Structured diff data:
********************

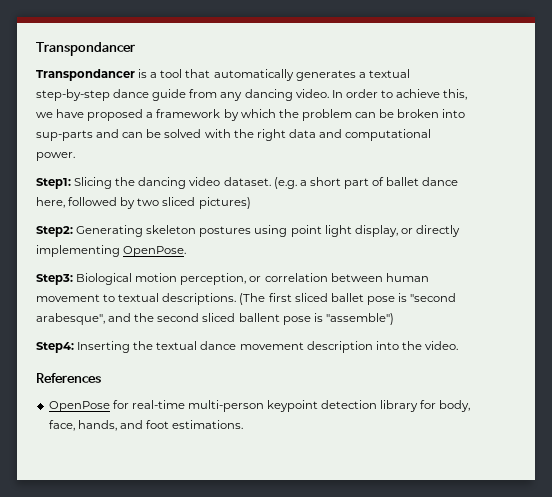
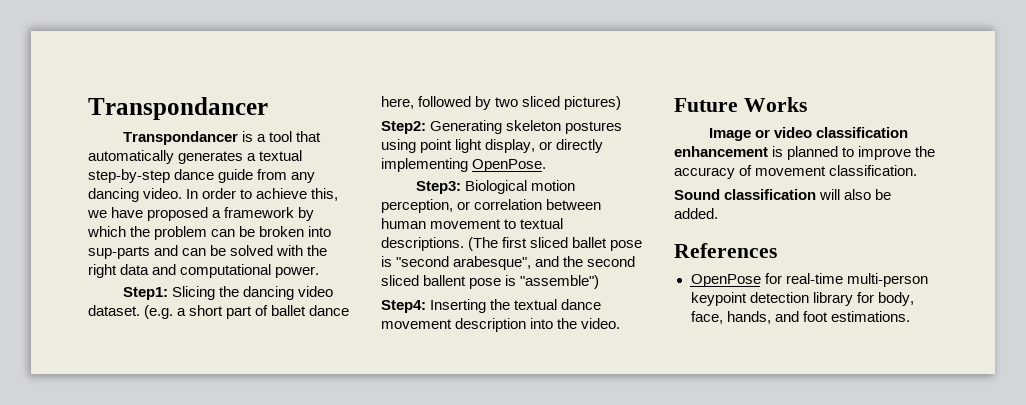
(458, 345) none -> [674,97,807,112] [708,127,909,141] [674,146,936,160] [674,165,918,179] [674,189,892,200] [674,208,718,219] // Future Works // Image or video classification enhancement is planned to improve the accuracy of movement classification. // Sound classification will also be added.

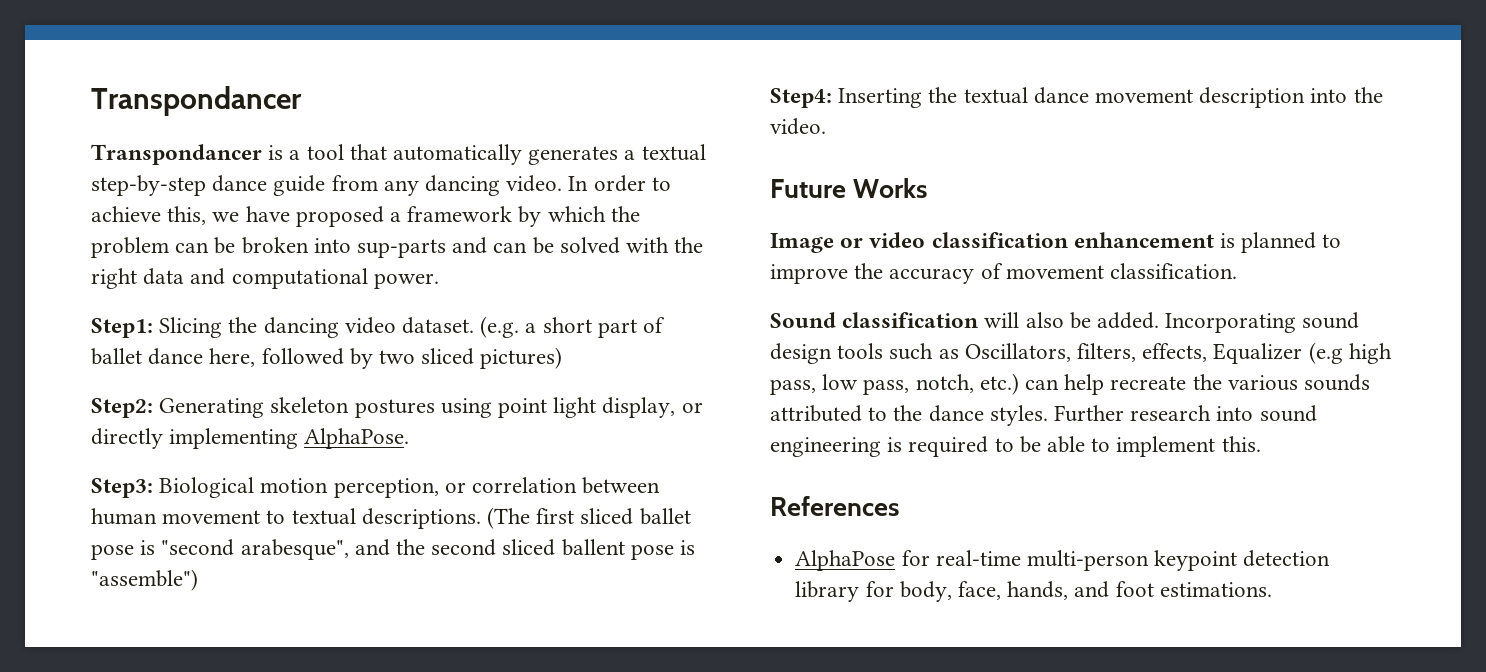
[472,159,547,172] OpenPose. -> [304,428,410,449] AlphaPose.
(718, 213) none -> [1165,312,1360,333] [770,342,1392,364] [770,373,1371,395] [770,405,1317,426] [770,436,1261,457] Incorporating sound design tools such as Oscillators, filters, effects, Equalizer (e.g high pass, low pass, notch, etc.) can help recreate the various sounds attributed to the dance styles. Further research into sound engineering is required to be able to implement this.
[690,274,761,287] OpenPose -> [795,550,896,571] AlphaPose

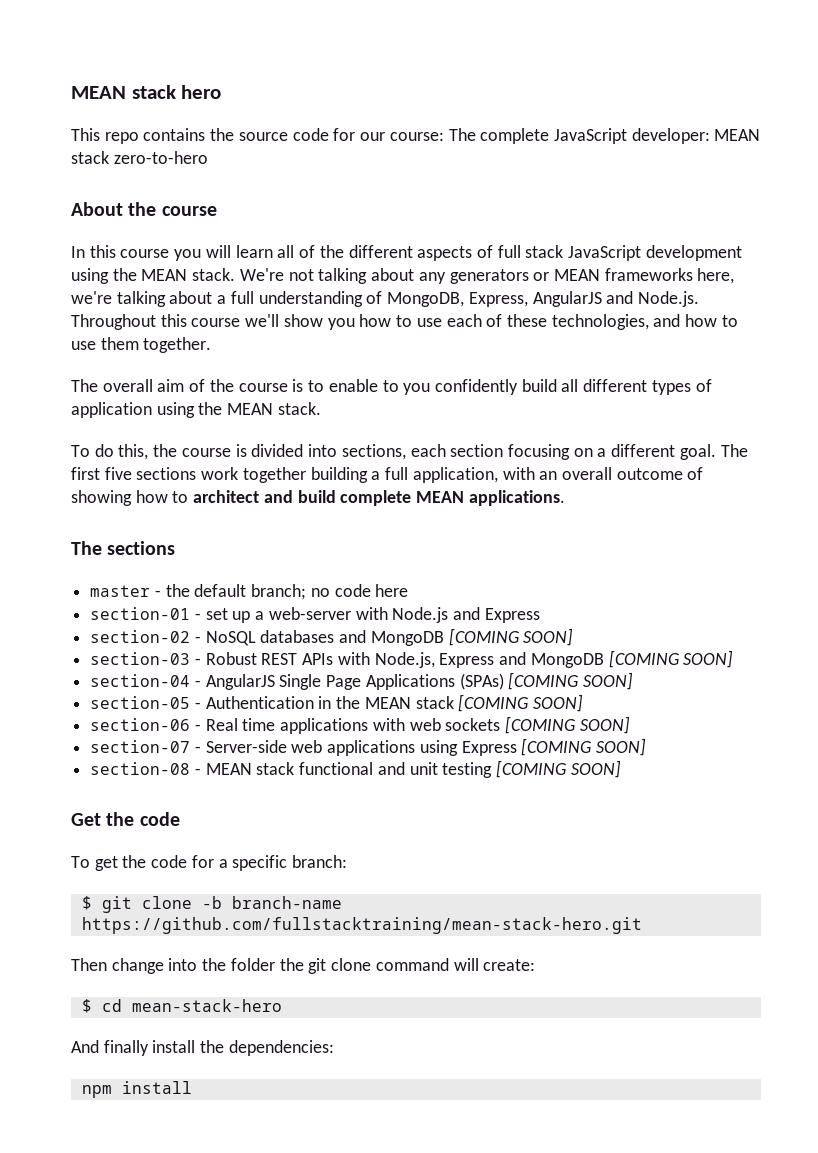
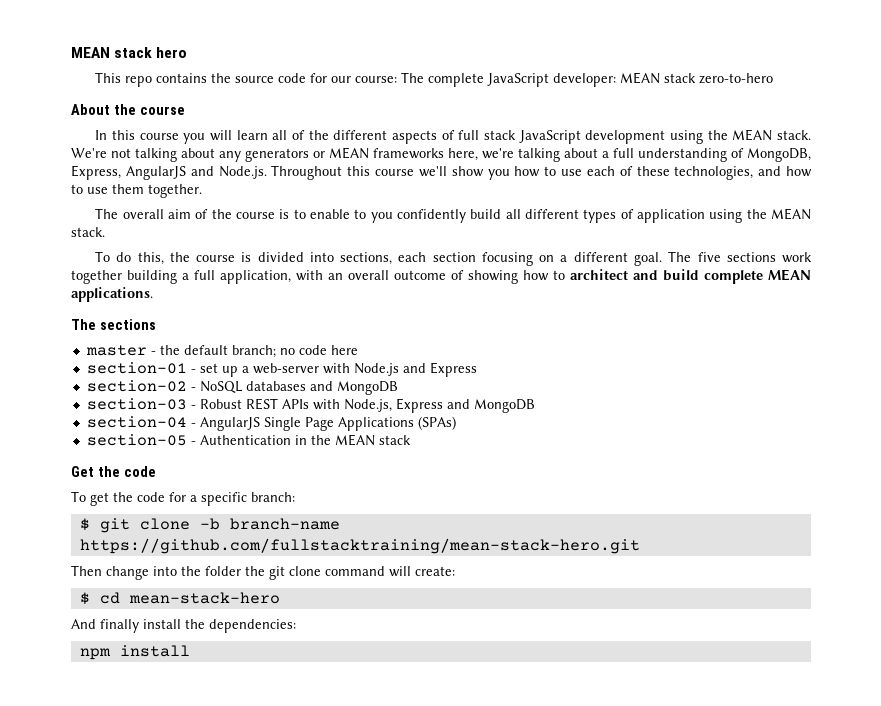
[71,467,100,480] first -> (692, 256) none
[448,628,574,646] [COMING SOON] -> (398, 388) none
[608,650,734,668] [COMING SOON] -> (535, 406) none
[508,672,634,690] [COMING SOON] -> (456, 423) none
[458,694,584,712] [90,716,630,734] [90,738,647,756] [90,760,621,778] [COMING SOON] // section-06 - Real time applications with web sockets [COMING SOON] // section-07 - Server-side web applications using Express [COMING SOON] // section-08 - MEAN stack functional and unit testing [COMING SOON] -> (411, 440) none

********************

If a line in the entries holds the word "AlphaPose", count it. Report the total only.

2